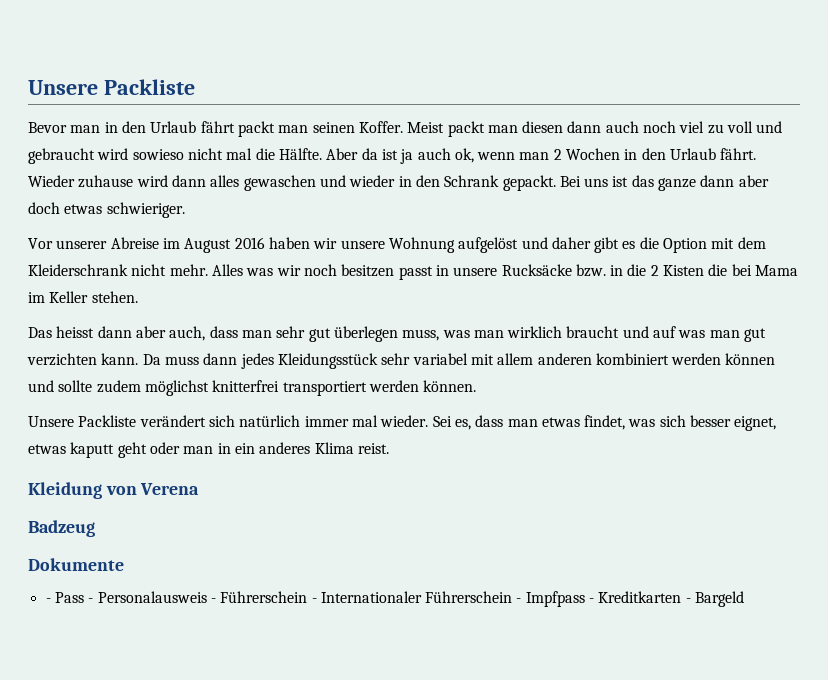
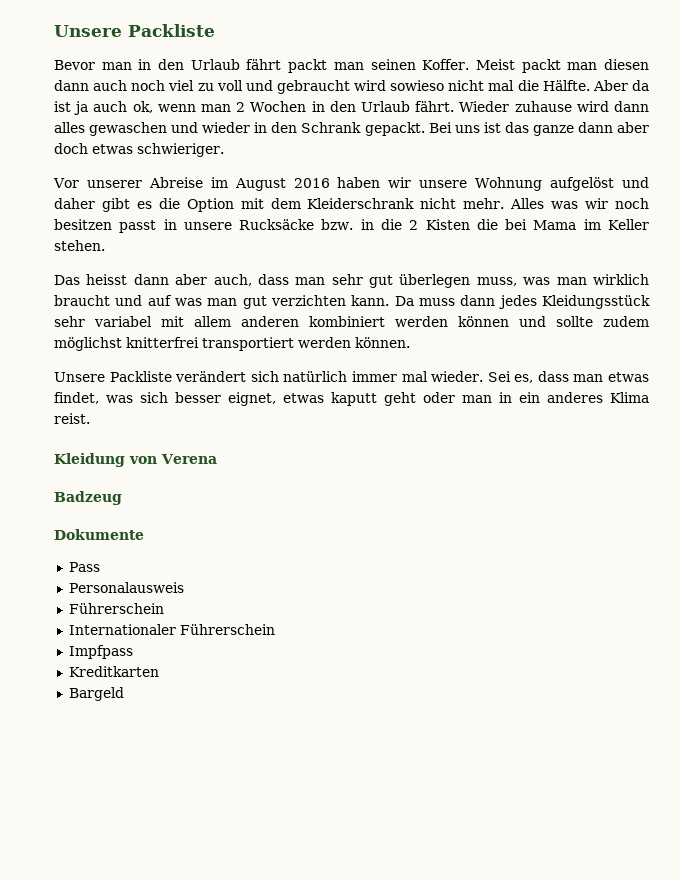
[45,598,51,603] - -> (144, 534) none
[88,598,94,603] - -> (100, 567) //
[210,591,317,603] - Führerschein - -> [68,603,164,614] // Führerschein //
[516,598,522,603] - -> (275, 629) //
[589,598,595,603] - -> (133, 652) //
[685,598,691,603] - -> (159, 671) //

┄┄┄┄┄┄┄┄┄┄┄┄┄┄┄┄┄┄┄┄

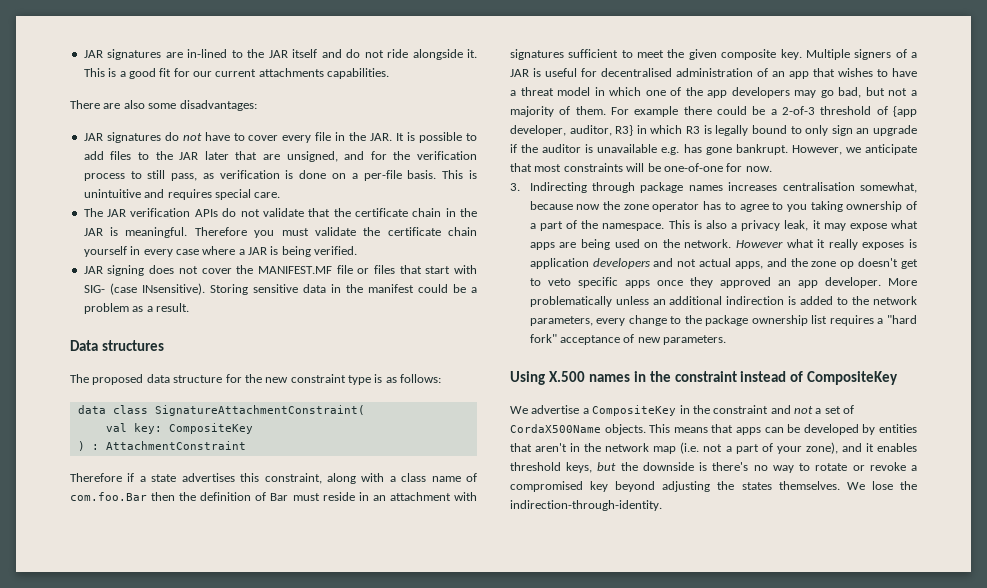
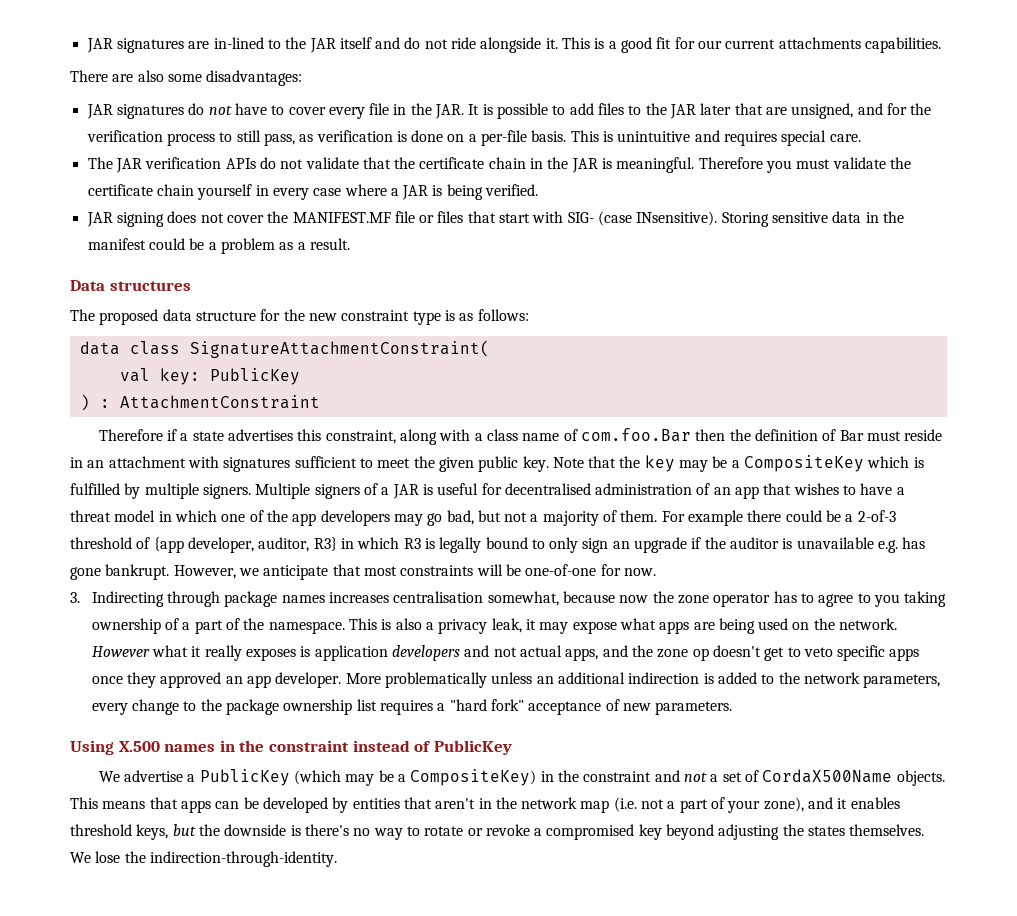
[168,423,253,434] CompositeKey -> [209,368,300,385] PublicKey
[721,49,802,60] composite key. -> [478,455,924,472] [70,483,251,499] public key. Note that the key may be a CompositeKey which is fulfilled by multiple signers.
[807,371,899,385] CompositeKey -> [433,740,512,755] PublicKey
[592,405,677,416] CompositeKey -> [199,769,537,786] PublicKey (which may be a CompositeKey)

┄┄┄┄┄┄┄┄┄┄┄┄┄┄┄┄┄┄┄┄

_The task:_ Please reproduce the lines from the line with "[807,371,899,385] CompositeKey ->" to the line with "[592,405,677,416] CompositeKey ->", both ends included, exactly as they appear above.

_Output of the exercise:_
[807,371,899,385] CompositeKey -> [433,740,512,755] PublicKey
[592,405,677,416] CompositeKey -> [199,769,537,786] PublicKey (which may be a CompositeKey)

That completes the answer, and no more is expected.